I’ve suggested that bandwidth/spectrum constrained operators consider offering rate-shaping plans. For instance, they might offer a plan with an overall usage cap but with ‘free’ time periods or toggled periods. The free periods would be off-peak time slots. The ‘toggled’ periods would be based on usage in the particular cell: plug-in iPhone, Android, Symbian etc. apps would show a green, (and amber?), and red light for use of the network without usage caps. An app is available for the iPhone, I’m not sure about the other platforms.
However creative operators may become in traffic shaping, many will face the need to impose caps. Clearwire says that the usage has soared to about 8 Gb per month and is still growing. The new EVO 4G and similar devices include higher resolution screens and cameras including front-facing cameras for video phone, conferencing and posting that is expected to add further to the ramp in BB traffic per user. And operators, including Verizon, have said that the typical peak-hour periods usage patterns for voice do not apply so much for data traffic: file sharing, video downloads and viewing and other heavy hitters tend to occur more evenly around the clock.
Caps are inevitable for those operators most impacted by the set of competitive and heavy usage factors. The push-back from the marketing departments can be more creative marketing around that: in addition to those mentioned, operators can offer higher temporary caps for making referrals to new subscribers upon sign up: 1 Gb higher cap for one month. Also ‘rewards programs’ – buying dinner or a new laptop or wide-screen TV from a merchant that advertises through the mobile phone might be given extra bandwidth for 1 or more months. In other words, operators can look for ways to turn a negative into a positive marketing ploy: instead of having to just tell users that bandwidth is capped, tell them instead that they can get around caps by bringing in new subscribers which would otherwise be expensive to the operator. By involving the user in a process that implies that network capacity is a benefit that they either must pay for or earn, not a God given right, the operator also encourages the type of interaction that will lead to higher profits in the long run.
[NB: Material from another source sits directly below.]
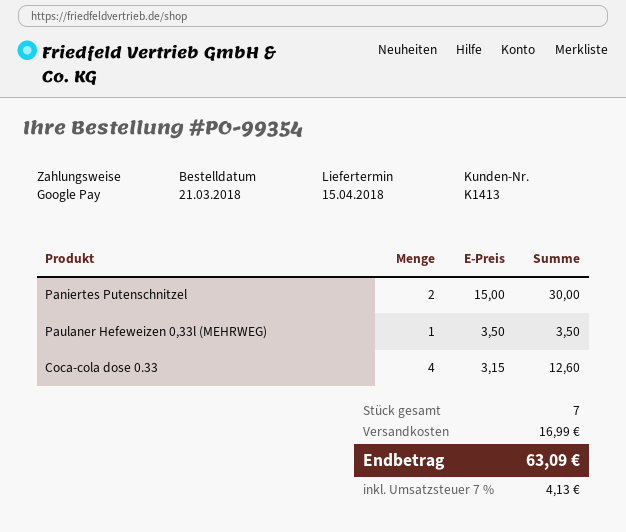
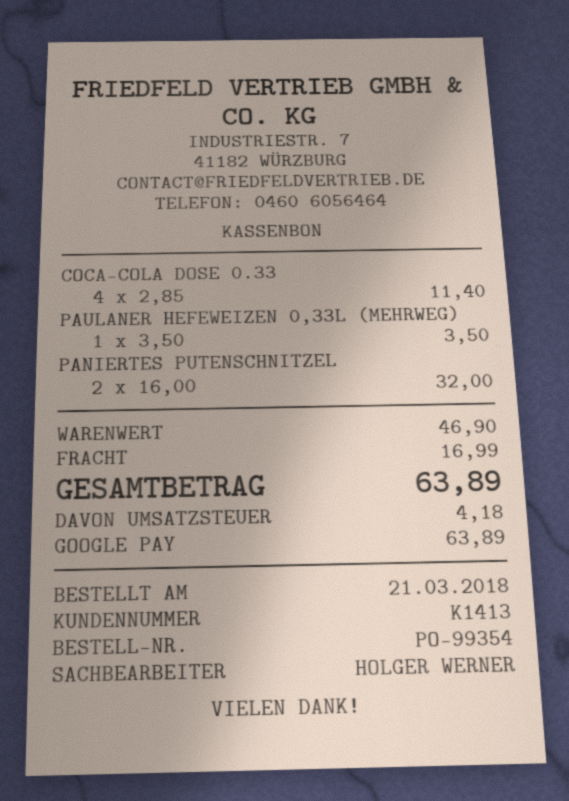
Paniertes Putenschnitzel: 2 x 15.00 = 30.00 -> 2 x 16.00 = 32.00
Coca-cola dose 0.33: 4 x 3.15 = 12.60 -> 4 x 2.85 = 11.40
tax: 4.13 -> 4.18
total: 63.09 -> 63.89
Operators should be shaping usage habits beyond the reactive/protectionist stance we are seeing.
Going forward there are new methods that will be used to help relive the problem: more use of distributed data storage and servers that keep traffic off of the core network. More use of femtocell-picocell and hierarchical network topologies which also works with the distributed network elements to deliver bandwidth closer to the user, thus more efficiently. However, that requires greater capex and is not a complete answer. Making the network (user) pay for reasonable use in ways that benefit them is the goal.